Aim of the task
Pick out and copy every line below that has the word "defined".

(Stored records)
+ + + + +

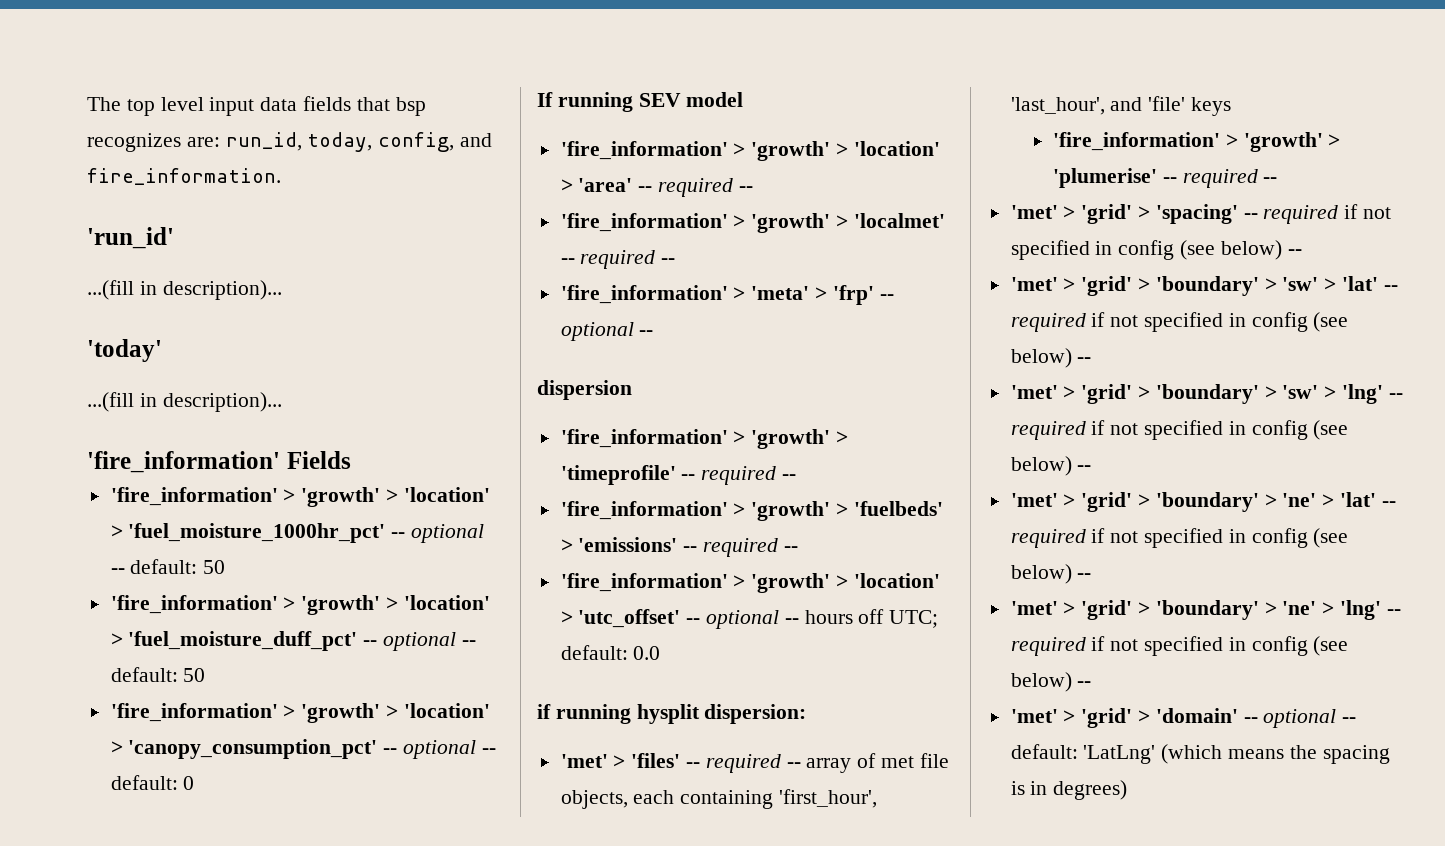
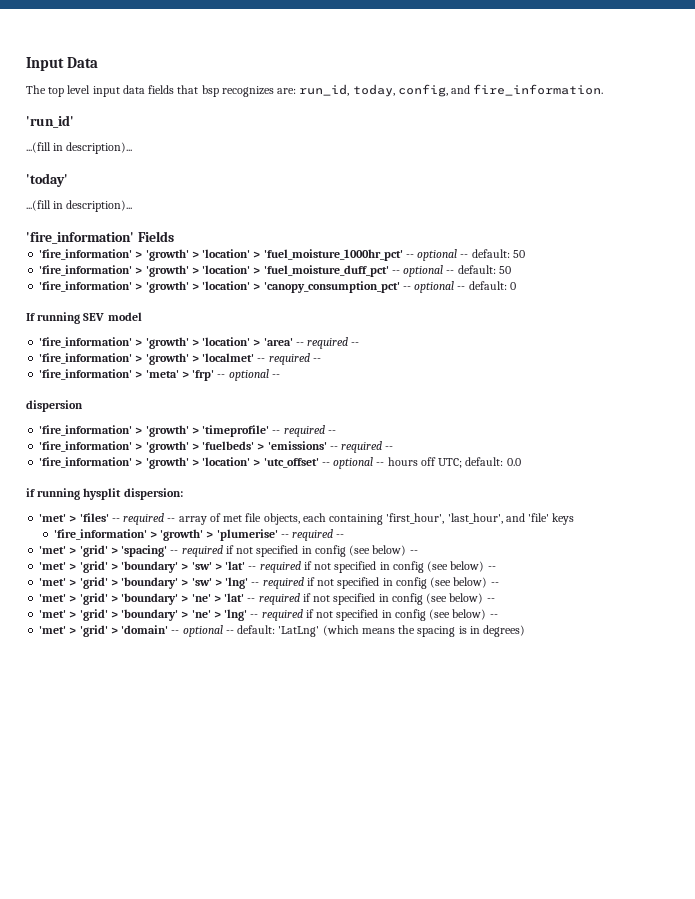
+ Input Data

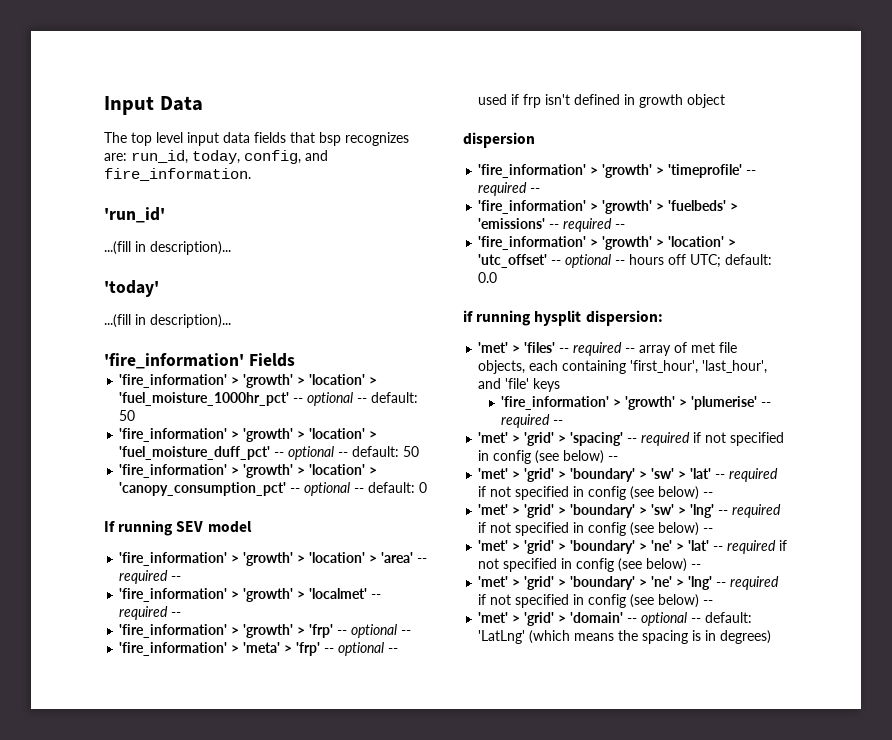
+ 'fire_information' > 'growth' > 'frp' -- optional --
- 'fire_information' > 'meta' > 'frp' -- optional --
+ 'fire_information' > 'meta' > 'frp' -- optional -- used if frp isn't defined in growth object

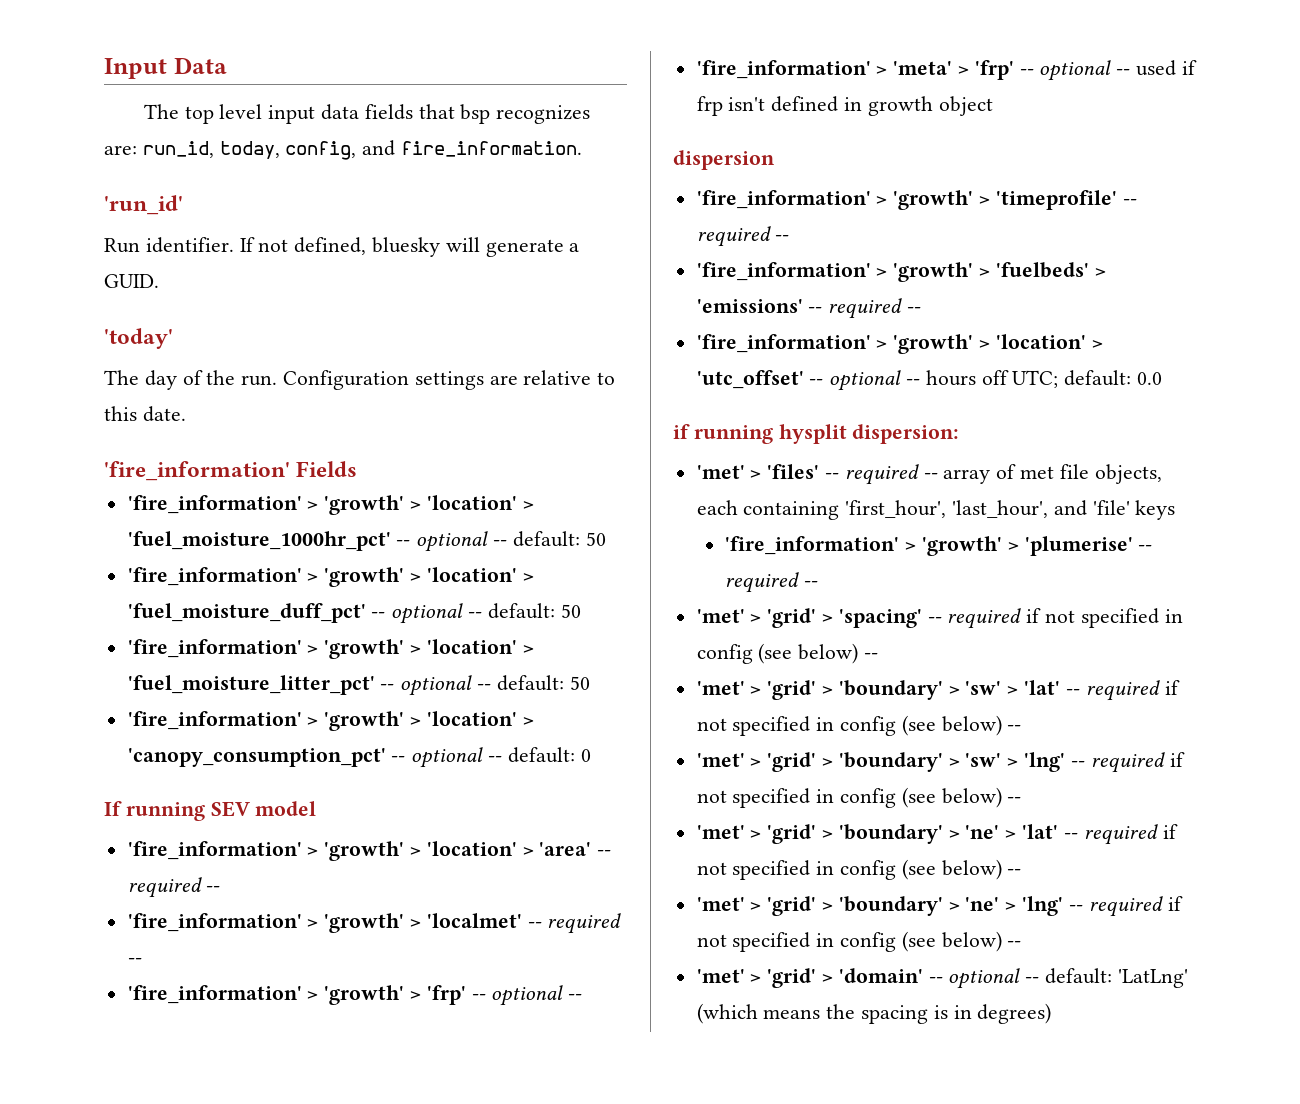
  'run_id'
- ...(fill in description)...
+ Run identifier. If not defined, bluesky will generate a GUID.
  'today'
- ...(fill in description)...
+ The day of the run. Configuration settings are relative to this date.
+ 'fire_information' > 'growth' > 'location' > 'fuel_moisture_litter_pct' -- optional -- default: 50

+ + + + +

Exercise solution
+ 'fire_information' > 'meta' > 'frp' -- optional -- used if frp isn't defined in growth object
+ Run identifier. If not defined, bluesky will generate a GUID.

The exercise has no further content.